Who was he? What was it like to spend an hour with Lenin?
The picture of him in full flight is inspiring, but it is a public photo. Even if he wasn't aware that he was being photographed he was in front of an audience and "on". The second photo seems quite candid although it is part of a series of photos that show he was aware of being photographed. Lenin died soon after this photo in the wheelchair.
What was it like to stand in the streets and hear Lenin speak without any of the cynicism or knowingness we have about Communism today. Trotsky wrote down his impressions:
When I try mentally with fresh eye and fresh ear to see and hear Lenin on the platform, as I did the first time, I see a strong and supple figure of medium height, and hear a smooth, rapid, uninterrupted voice, rather striking, almost without pauses, and at first without special emphasis.

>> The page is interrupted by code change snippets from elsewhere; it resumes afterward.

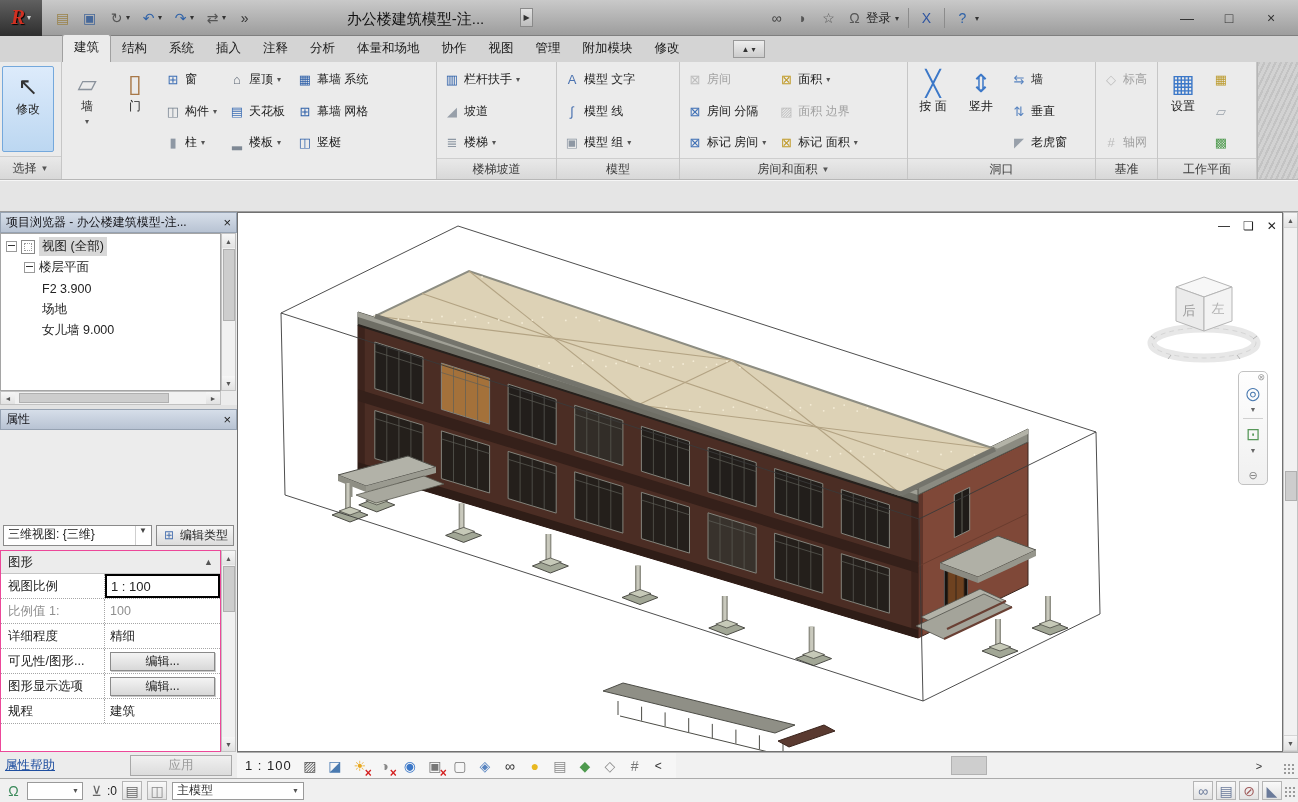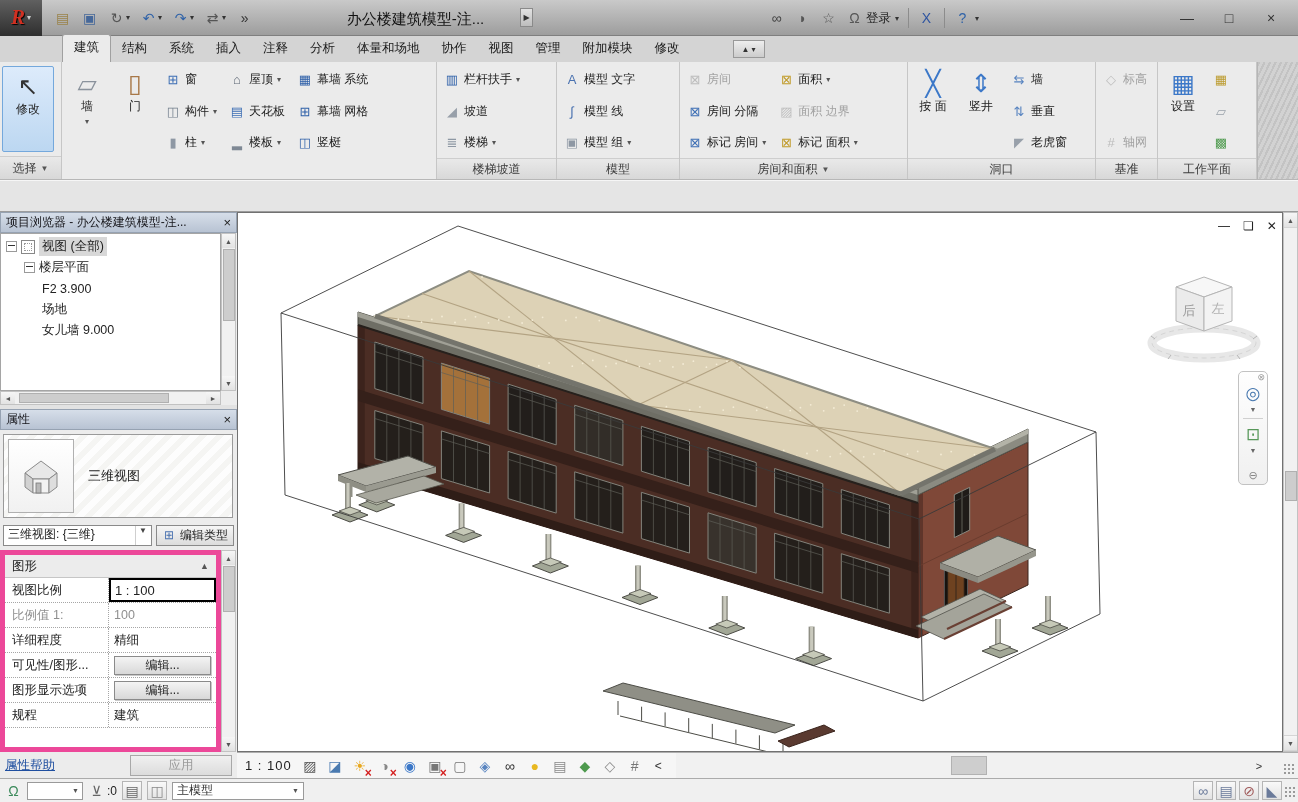--- a/index.html
+++ b/index.html
@@ -506,18 +506,6 @@
     <div class="phead">
       <span>属性</span>
       <span class="x">×</span>
-    </div>
-    <div class="typesel">
-      <div class="typeimg">
-        <svg width="44" height="42" viewBox="0 0 44 42">
-          <polygon points="6,18 22,6 38,18 30,24 14,24" fill="#e8e8e8" stroke="#8a8a8a" stroke-width="1"></polygon>
-          <polygon points="6,18 14,24 14,38 6,32" fill="#d2d2d2" stroke="#8a8a8a" stroke-width="1"></polygon>
-          <polygon points="14,24 30,24 30,38 14,38" fill="#f2f2f2" stroke="#8a8a8a" stroke-width="1"></polygon>
-          <polygon points="30,24 38,18 38,32 30,38" fill="#dedede" stroke="#8a8a8a" stroke-width="1"></polygon>
-          <rect x="17" y="28" width="5" height="10" fill="#b8b8b8" stroke="#777" stroke-width="0.8"></rect>
-        </svg>
-      </div>
-      <div class="typename">三维视图</div>
     </div>
     <div class="typerow">
       <div class="combo">

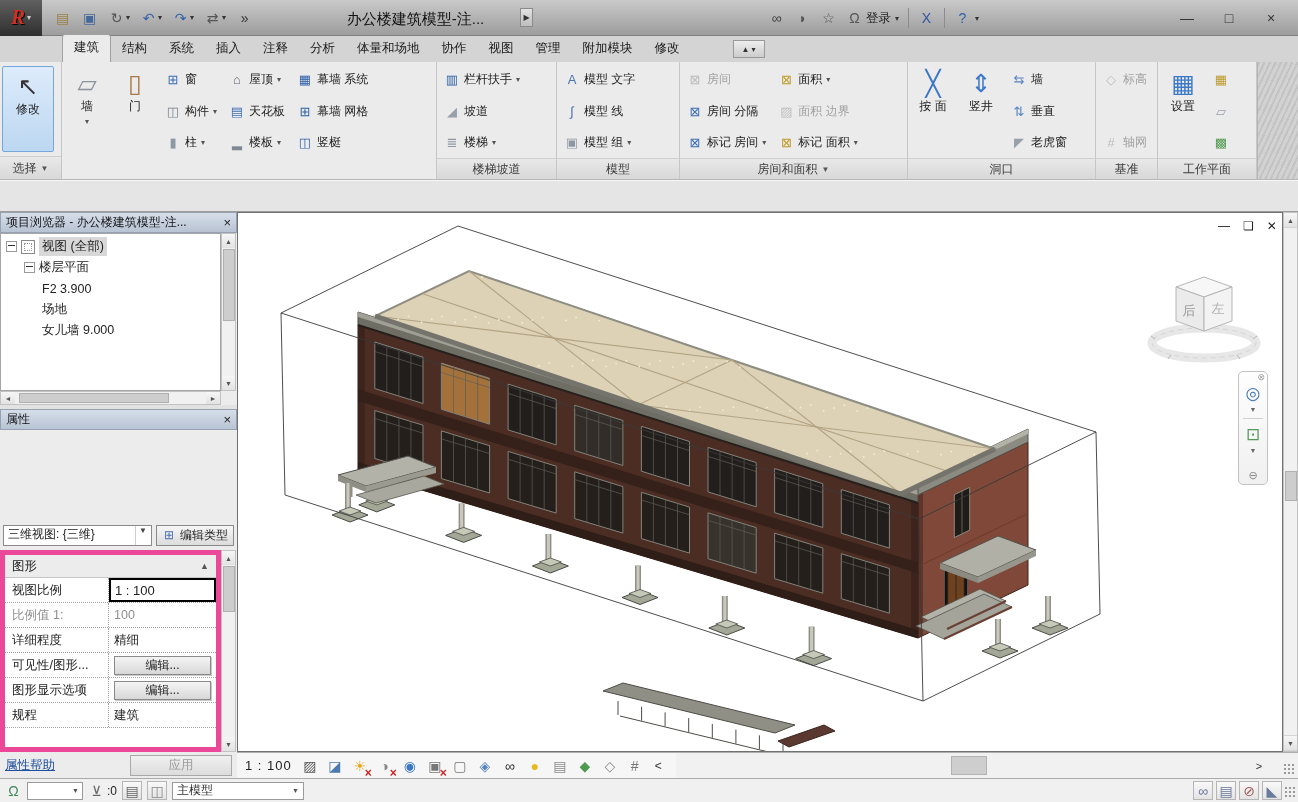--- a/index.html
+++ b/index.html
@@ -89,7 +89,7 @@
   .etbtn{height:21px;display:flex;align-items:center;gap:4px;padding:0 5px;background:linear-gradient(#f6f6f6,#dcdcdc);
          border:1px solid #8a8a8a;font-size:12px;box-sizing:border-box;white-space:nowrap}
   .etbtn .ic{width:14px;height:14px;font-size:12px;color:#4a72b0}
-  .grid{position:absolute;top:141px;left:0;width:221px;height:202px;background:#fff;border:5px solid #ec4899;box-sizing:border-box;overflow:hidden}
+  .grid{position:absolute;top:141px;left:0;width:221px;height:202px;background:#fff;border:1px solid #ec4899;box-sizing:border-box;overflow:hidden}
   .gsec{height:22px;background:#ececec;display:flex;align-items:center;padding:0 7px;border-bottom:1px solid #c6c6c6;font-size:12.5px;color:#222}
   .gsec .col{margin-left:auto;font-size:9px;color:#555}
   .grow{display:flex;height:25px;border-bottom:1px dotted #a6a6a6;align-items:stretch;font-size:12.5px;box-sizing:border-box}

That evening Nadezhda Konstantinovna read aloud to Vladimir Ilyich. As soon as he had shown improvement she had begun reading aloud each day from the newspaper Pravda. She was now reading him a short story by Jack London. Vladimir Ilyich sat in an armchair gazing out of the window thoughtfully. The old trees of the park stood deep in snow. The windowpanes were frosted over with weird leaves of ice, magical flowers and ferns that brought back memories of his childhood.
I think when we're gone that might be it - the dead can never be known again. Sometimes you read in a biography that someone was handsome or beautiful but when you see an old photo you think: "Beautiful? Her?" Photos strip us of life. Ordinary people stuck and mounted on the pin of photography can be quite dazzling in life when their features are full of animation and charm.
It is the job of the historian to make the dead seem alive. This is magic, this is poetry, this is lies. I would like to walk with Lenin for awhile.
3 comments:
Lenin? His first name was John, wasn't it?
Ah, I loved that joke after he died; what would it take to get the Beatles back together again? (Three bullets was the answer, though now it would take only two!)
I think that Stan Haskins is wiser than Lenin ever was... and he lives in Orange County! You just wait until Stan gets back into full flight!
"Dem tatties, dem tatties!" ...or something like that.
Stan doesn't sing, but he does play the double bass; and very well too!
R (of Stan's supporters' club)
I don't think you're ever the same if you care that people are watching, reading... whatever.
Who was he? What was it like to spend an hour with Lenin?
I can't remember where I read this ('To the Finland Station' perhaps?), but it was an anecdote by one of Lenin's comrades about mountain climbing in Switzerland.
They spent all day struggling to the top of a peak in the alps, and when the reached the summit a magnificent vista opened up before them; snow and ice to the horizon, clouds streaming through the valleys below, a thunderstorm in the far distance. The narrator was struck dumb in awe and turned to Lenin to share the raw beauty of the moment with him. And Lenin turned to him and said:
'We MUST form a revolutionary vanguard and crush the mensheviks!' (Or something similar.)